Web interface edit records:
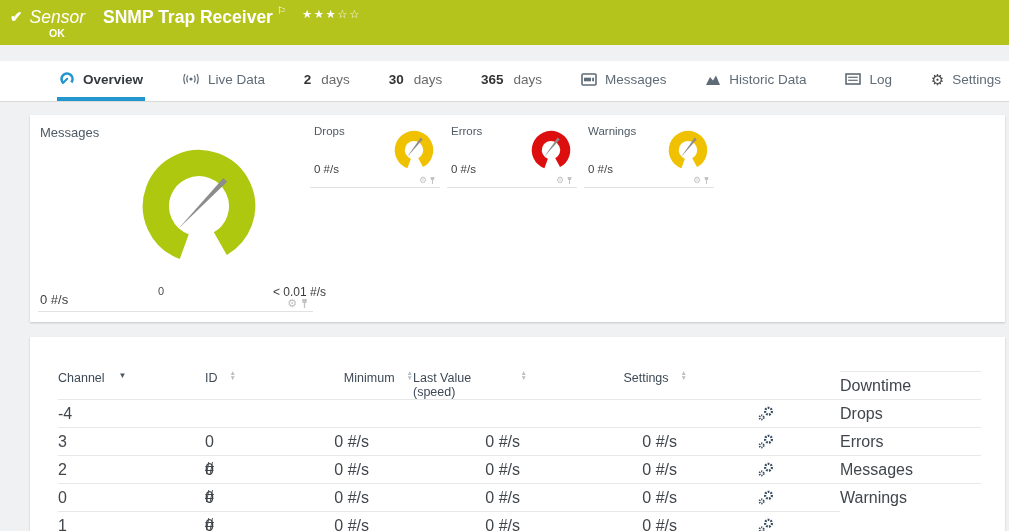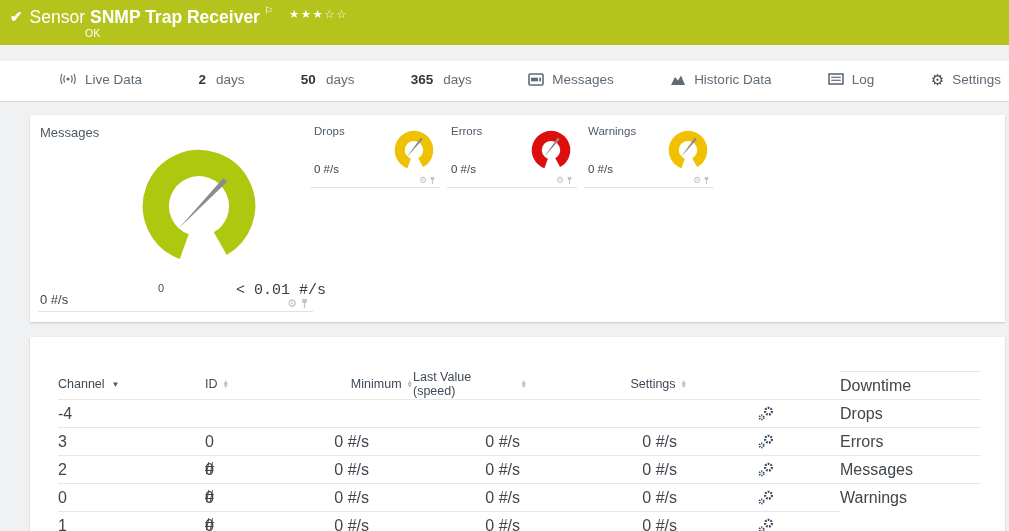--- a/index.html
+++ b/index.html
@@ -4,25 +4,25 @@
 <style>
   html,body{margin:0;padding:0;}
   #app{width:1009px;height:531px;position:relative;background:#f0f1f2;overflow:hidden;
        font-family:"Liberation Sans",sans-serif;-webkit-font-smoothing:antialiased;}
 
   
   .hdr{position:absolute;top:0;left:0;right:0;height:45px;background:#b5c31d;color:#fff;}
   .hdr-line{display:flex;align-items:flex-start;padding:7px 0 0 10px;}
   .hdr-check{font-size:15px;font-weight:bold;line-height:20px;margin-right:7px;}
   .hdr-title{font-size:17.5px;line-height:20px;white-space:nowrap;}
-  .hdr-title .pfx{font-weight:400;margin-right:5px;text-align:center;}
+  .hdr-title .pfx{font-style:italic;font-weight:400;margin-right:18px;text-align:center;}
   .hdr-title .name{font-weight:700;}
   .hdr-flag{font-size:10px;line-height:10px;margin:-1px 0 0 4px;}
   .hdr-stars{font-size:11.5px;line-height:12px;margin:1px 0 0 16px;letter-spacing:1.5px;}
-  .hdr-status{position:absolute;left:49px;top:27px;font-size:10.5px;font-weight:400;margin-left:36px;}
+  .hdr-status{position:absolute;left:49px;top:27px;font-size:10.5px;font-weight:700;}
 
   
   .tabbar{position:absolute;top:61px;left:0;width:1009px;height:41px;background:#fff;
           border-bottom:1px solid #d9d9d9;box-sizing:border-box;display:flex;
           justify-content:space-between;padding-left:57px;padding-right:6px;}
   .tab{display:flex;align-items:center;gap:8px;border-bottom:4px solid transparent;
        padding:0 2px;box-sizing:border-box;font-size:13.5px;color:#5f6b76;cursor:pointer;}
   .tab.active{border-bottom-color:#2496cf;color:#35393d;font-weight:700;}
   .tab .num{font-weight:700;color:#333;}
   .tab .unit{color:#6a6a6a;margin-left:2px;}
@@ -34,37 +34,37 @@
          box-shadow:0 1px 2px rgba(0,0,0,0.18);box-sizing:border-box;}
   .gauge-panel{top:115px;height:207px;padding:8px;}
   .table-panel{top:337px;height:200px;padding:34px 24px 0 28px;}
 
   
   .main-card{position:absolute;left:8px;top:6px;width:275px;height:190px;border-bottom:1px solid #e2e2e2;}
   .card-label{font-size:13px;color:#4e5a64;padding:4px 0 0 2px;}
   .main-gauge{position:absolute;left:86px;top:12px;}
   .main-scale{position:absolute;left:120px;bottom:12px;width:168px;display:flex;
               justify-content:space-between;font-size:11px;color:#4c4c4c;}
-  .main-scale .max{font-size:15px;color:#3c3c3c;font-family:Liberation Mono, monospace;}
+  .main-scale .max{font-size:12px;color:#3c3c3c;}
   .card-value{position:absolute;left:2px;bottom:4px;font-size:13px;color:#3f3f3f;}
   .card-icons{position:absolute;right:4px;bottom:2px;display:flex;align-items:center;gap:3px;color:#bdbdbd;}
   .card-icons .gear-glyph{font-size:11px;line-height:11px;}
 
   
   .minis{position:absolute;left:280px;top:6px;display:flex;gap:7px;}
   .mini-card{width:130px;height:66px;position:relative;border-bottom:1px solid #e2e2e2;}
   .mini-label{font-size:11.5px;color:#4e5a64;padding:4px 0 0 4px;}
   .mini-gauge{position:absolute;right:4px;top:8px;}
   .mini-value{position:absolute;left:4px;bottom:12px;font-size:11.5px;color:#3f3f3f;}
   .mini-icons{position:absolute;right:4px;bottom:2px;display:flex;align-items:center;gap:2px;color:#c3c3c3;}
   .mini-icons .gear-glyph{font-size:9px;line-height:9px;}
 
   
   .grid{display:grid;grid-template-columns:147px 58px 150px 114px 160px 153px 1fr;}
-  .th{display:flex;align-items:center;gap:5px;font-size:12.5px;color:#3e4a57;
+  .th{display:flex;align-items:flex-start;gap:12px;font-size:12.5px;color:#3e4a57;
       height:26px;cursor:pointer;}
   .th.right{justify-content:flex-end;}
   .sorter{display:inline-flex;flex-direction:column;color:#b9bfc5;font-size:6.5px;line-height:4.5px;}
   .caret{color:#4d5a66;font-size:8px;margin-left:2px;}
   .td{height:27px;line-height:27px;font-size:16px;color:#40464c;border-top:1px solid #e8e8e8;}
   .c-vol{text-align:right;padding-right:83px;}
   .c-speed{text-align:right;padding-right:44px;}
   .c-min{text-align:right;padding-right:7px;}
   .c-max{text-align:right;padding-right:10px;}
   .c-ico{display:flex;align-items:center;justify-content:flex-end;padding-right:66px;cursor:pointer;}
@@ -78,33 +78,40 @@
     <div class="hdr-line">
       <span class="hdr-check">✔</span>
       <span class="hdr-title"><span class="pfx">Sensor</span><span class="name">SNMP Trap Receiver</span></span>
       <span class="hdr-flag">⚐</span>
       <span class="hdr-stars">★★★☆☆</span>
     </div>
     <div class="hdr-status">OK</div>
   </div>
 
   <div class="tabbar">
+    <div class="tab active">
+      <svg width="16" height="16" viewBox="0 0 16 16">
+        <circle cx="8" cy="8" r="5.5" fill="none" stroke="#2496cf" stroke-width="2.6" stroke-dasharray="25 35" transform="rotate(130 8 8)"></circle>
+        <line x1="8.2" y1="7.8" x2="4.2" y2="11.8" stroke="#2496cf" stroke-width="2" stroke-linecap="round"></line>
+      </svg>
+      <span>Overview</span>
+    </div>
     <div class="tab">
       <svg width="18" height="14" viewBox="0 0 18 14">
         <circle cx="9" cy="7" r="1.6" fill="#5f6b76"></circle>
         <path d="M5.8 3.5 Q3.8 7 5.8 10.5 M3 2 Q0.6 7 3 12 M12.2 3.5 Q14.2 7 12.2 10.5 M15 2 Q17.4 7 15 12" fill="none" stroke="#5f6b76" stroke-width="1.2"></path>
       </svg>
       <span>Live Data</span>
     </div>
     <div class="tab">
       <span class="num">2</span>
       <span class="unit">days</span>
     </div>
     <div class="tab">
-      <span class="num">50</span>
+      <span class="num">30</span>
       <span class="unit">days</span>
     </div>
     <div class="tab">
       <span class="num">365</span>
       <span class="unit">days</span>
     </div>
     <div class="tab">
       <svg width="16" height="13" viewBox="0 0 16 13">
         <rect x="1" y="1" width="14" height="11" rx="1" fill="none" stroke="#5f6b76" stroke-width="1.6"></rect>
         <rect x="3" y="4.7" width="7" height="3.6" fill="#5f6b76"></rect>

WORK INSTRUCTION -
Without the pictures, return the records above exactly as given.

EXERCISE SOLUTION -
--- a/index.html
+++ b/index.html
@@ -4,25 +4,25 @@
 <style>
   html,body{margin:0;padding:0;}
   #app{width:1009px;height:531px;position:relative;background:#f0f1f2;overflow:hidden;
        font-family:"Liberation Sans",sans-serif;-webkit-font-smoothing:antialiased;}
 
   
   .hdr{position:absolute;top:0;left:0;right:0;height:45px;background:#b5c31d;color:#fff;}
   .hdr-line{display:flex;align-items:flex-start;padding:7px 0 0 10px;}
   .hdr-check{font-size:15px;font-weight:bold;line-height:20px;margin-right:7px;}
   .hdr-title{font-size:17.5px;line-height:20px;white-space:nowrap;}
-  .hdr-title .pfx{font-weight:400;margin-right:5px;text-align:center;}
+  .hdr-title .pfx{font-style:italic;font-weight:400;margin-right:18px;text-align:center;}
   .hdr-title .name{font-weight:700;}
   .hdr-flag{font-size:10px;line-height:10px;margin:-1px 0 0 4px;}
   .hdr-stars{font-size:11.5px;line-height:12px;margin:1px 0 0 16px;letter-spacing:1.5px;}
-  .hdr-status{position:absolute;left:49px;top:27px;font-size:10.5px;font-weight:400;margin-left:36px;}
+  .hdr-status{position:absolute;left:49px;top:27px;font-size:10.5px;font-weight:700;}
 
   
   .tabbar{position:absolute;top:61px;left:0;width:1009px;height:41px;background:#fff;
           border-bottom:1px solid #d9d9d9;box-sizing:border-box;display:flex;
           justify-content:space-between;padding-left:57px;padding-right:6px;}
   .tab{display:flex;align-items:center;gap:8px;border-bottom:4px solid transparent;
        padding:0 2px;box-sizing:border-box;font-size:13.5px;color:#5f6b76;cursor:pointer;}
   .tab.active{border-bottom-color:#2496cf;color:#35393d;font-weight:700;}
   .tab .num{font-weight:700;color:#333;}
   .tab .unit{color:#6a6a6a;margin-left:2px;}
@@ -34,37 +34,37 @@
          box-shadow:0 1px 2px rgba(0,0,0,0.18);box-sizing:border-box;}
   .gauge-panel{top:115px;height:207px;padding:8px;}
   .table-panel{top:337px;height:200px;padding:34px 24px 0 28px;}
 
   
   .main-card{position:absolute;left:8px;top:6px;width:275px;height:190px;border-bottom:1px solid #e2e2e2;}
   .card-label{font-size:13px;color:#4e5a64;padding:4px 0 0 2px;}
   .main-gauge{position:absolute;left:86px;top:12px;}
   .main-scale{position:absolute;left:120px;bottom:12px;width:168px;display:flex;
               justify-content:space-between;font-size:11px;color:#4c4c4c;}
-  .main-scale .max{font-size:15px;color:#3c3c3c;font-family:Liberation Mono, monospace;}
+  .main-scale .max{font-size:12px;color:#3c3c3c;}
   .card-value{position:absolute;left:2px;bottom:4px;font-size:13px;color:#3f3f3f;}
   .card-icons{position:absolute;right:4px;bottom:2px;display:flex;align-items:center;gap:3px;color:#bdbdbd;}
   .card-icons .gear-glyph{font-size:11px;line-height:11px;}
 
   
   .minis{position:absolute;left:280px;top:6px;display:flex;gap:7px;}
   .mini-card{width:130px;height:66px;position:relative;border-bottom:1px solid #e2e2e2;}
   .mini-label{font-size:11.5px;color:#4e5a64;padding:4px 0 0 4px;}
   .mini-gauge{position:absolute;right:4px;top:8px;}
   .mini-value{position:absolute;left:4px;bottom:12px;font-size:11.5px;color:#3f3f3f;}
   .mini-icons{position:absolute;right:4px;bottom:2px;display:flex;align-items:center;gap:2px;color:#c3c3c3;}
   .mini-icons .gear-glyph{font-size:9px;line-height:9px;}
 
   
   .grid{display:grid;grid-template-columns:147px 58px 150px 114px 160px 153px 1fr;}
-  .th{display:flex;align-items:center;gap:5px;font-size:12.5px;color:#3e4a57;
+  .th{display:flex;align-items:flex-start;gap:12px;font-size:12.5px;color:#3e4a57;
       height:26px;cursor:pointer;}
   .th.right{justify-content:flex-end;}
   .sorter{display:inline-flex;flex-direction:column;color:#b9bfc5;font-size:6.5px;line-height:4.5px;}
   .caret{color:#4d5a66;font-size:8px;margin-left:2px;}
   .td{height:27px;line-height:27px;font-size:16px;color:#40464c;border-top:1px solid #e8e8e8;}
   .c-vol{text-align:right;padding-right:83px;}
   .c-speed{text-align:right;padding-right:44px;}
   .c-min{text-align:right;padding-right:7px;}
   .c-max{text-align:right;padding-right:10px;}
   .c-ico{display:flex;align-items:center;justify-content:flex-end;padding-right:66px;cursor:pointer;}
@@ -78,33 +78,40 @@
     <div class="hdr-line">
       <span class="hdr-check">✔</span>
       <span class="hdr-title"><span class="pfx">Sensor</span><span class="name">SNMP Trap Receiver</span></span>
       <span class="hdr-flag">⚐</span>
       <span class="hdr-stars">★★★☆☆</span>
     </div>
     <div class="hdr-status">OK</div>
   </div>
 
   <div class="tabbar">
+    <div class="tab active">
+      <svg width="16" height="16" viewBox="0 0 16 16">
+        <circle cx="8" cy="8" r="5.5" fill="none" stroke="#2496cf" stroke-width="2.6" stroke-dasharray="25 35" transform="rotate(130 8 8)"></circle>
+        <line x1="8.2" y1="7.8" x2="4.2" y2="11.8" stroke="#2496cf" stroke-width="2" stroke-linecap="round"></line>
+      </svg>
+      <span>Overview</span>
+    </div>
     <div class="tab">
       <svg width="18" height="14" viewBox="0 0 18 14">
         <circle cx="9" cy="7" r="1.6" fill="#5f6b76"></circle>
         <path d="M5.8 3.5 Q3.8 7 5.8 10.5 M3 2 Q0.6 7 3 12 M12.2 3.5 Q14.2 7 12.2 10.5 M15 2 Q17.4 7 15 12" fill="none" stroke="#5f6b76" stroke-width="1.2"></path>
       </svg>
       <span>Live Data</span>
     </div>
     <div class="tab">
       <span class="num">2</span>
       <span class="unit">days</span>
     </div>
     <div class="tab">
-      <span class="num">50</span>
+      <span class="num">30</span>
       <span class="unit">days</span>
     </div>
     <div class="tab">
       <span class="num">365</span>
       <span class="unit">days</span>
     </div>
     <div class="tab">
       <svg width="16" height="13" viewBox="0 0 16 13">
         <rect x="1" y="1" width="14" height="11" rx="1" fill="none" stroke="#5f6b76" stroke-width="1.6"></rect>
         <rect x="3" y="4.7" width="7" height="3.6" fill="#5f6b76"></rect>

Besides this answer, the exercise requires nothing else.